Casi enseguida un hombre salió de detrás de una columna y fue a su encuentro.
—¿Eres tú Filisto? —le preguntó.
—Yo soy. ¿Y tú quién eres?
—Me Hamo Cabrias. Soy de la Compañía y conozco a Dionisio —respondió el hombre, y le mostró la muñeca que ceñía un brazalete de cuero con la figura de un delfín grabada en él.
Filisto se arremangó la manga de la túnica y mostró uno igual.
—Tengo un mensaje de parte de Dionisio —añadió Cabrias.
—Te escucho.
—Te manda decir que está bien de salud, pero que hubiera preferido morir antes que presenciar una atrocidad semejante.
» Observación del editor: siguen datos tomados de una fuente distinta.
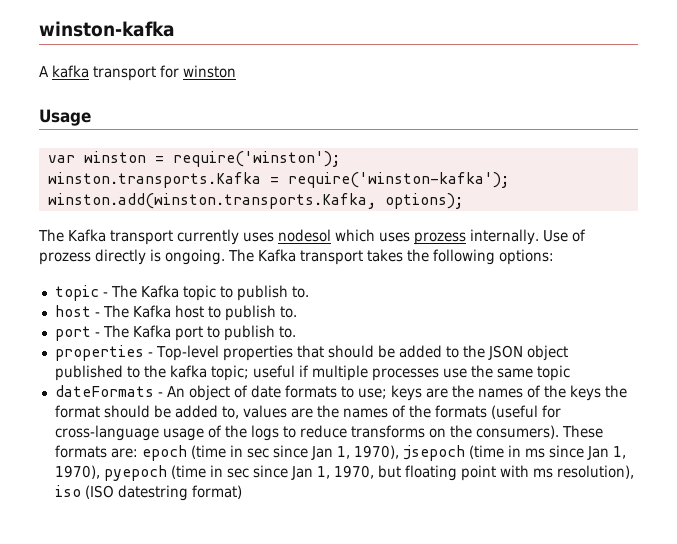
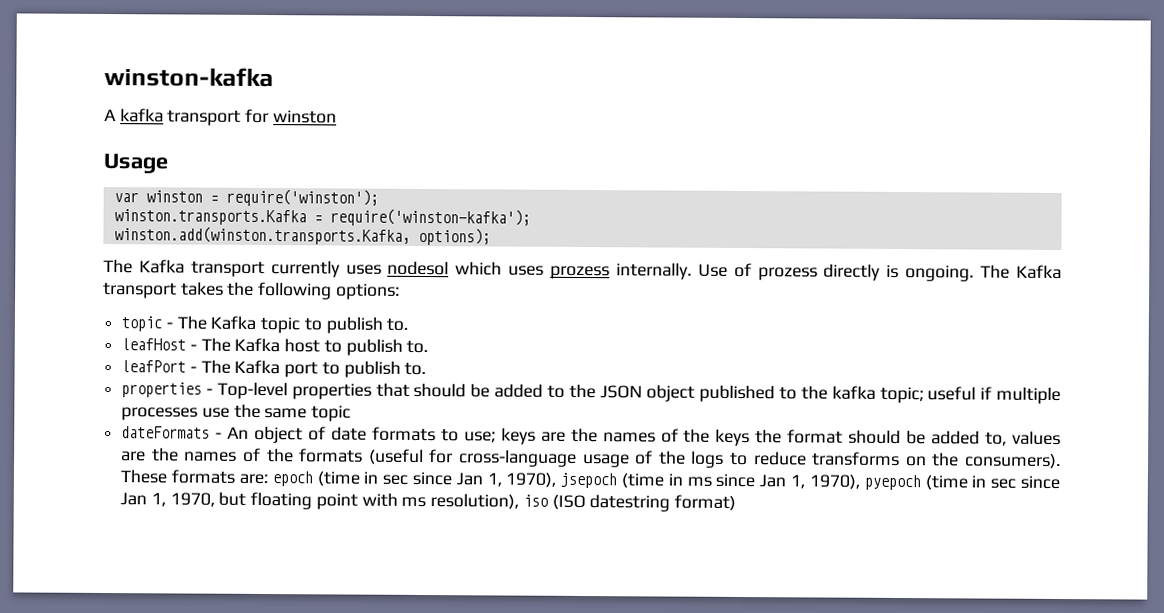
[54,305,91,317] host -> [121,338,187,351] leafHost
[54,326,91,341] port -> [121,360,187,373] leafPort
—Lo comprendo perfectamente. ¿Qué más?
—Se encuentra en Mesina, pero no tiene intención de volver a Siracusa y te pide que le ayudes.
—Habla.
—Necesita dinero…
—Lo suponía y lo he traído conmigo —dijo Filisto echando la bolsa que llevaba colgada del cinto.
—Además desea que hagas llegar esta carta a una muchacha llamada Areté que se encuentra en Agrigento, huésped de Telías –añadió el hombre alargándole un pequeño estuche cilíndrico de cuero.
—La recibirá dentro de tres días como máximo.
—Si la muchacha decide quedarse en Agrigento, podrás volver a casa sin más preocupación. En cambio, si decidiera ponerse en viaje, Dionisio te pide, en nombre de la amistad que os une, que le proporciones una escolta para que no corra peligro alguno.
—Dile que esté tranquilo: me ocuparé de todo personalmente.
Le entregó el dinero y echó a andar para irse.
—Una cosa más —dijo aún el hombre y le hizo gesto de que se acercase.
—Te escucho —respondió Filisto, no sin un cierto recelo.
—Hermócrates desembarcó la otra noche en Mesina con diez naves de guerra y algunos cientos de mercenarios.
—¿Lo dices en serio? —preguntó Filisto, incrédulo.
—Es la pura verdad y por eso Dionisio no quiere regresar. Debes hacer correr la voz entre todos los de la Compañía y decirles que estén listos. También para pelear, si fuera preciso.
—También para pelear —repitió Filisto y pensó en cuántos jóvenes miembros de aquella sociedad secreta no esperaban otra cosa que batirse al lado de Dionisio—. Escucha —añadió acto seguido, pero el hombre que había dicho llamarse Cabrias ya había desaparecido.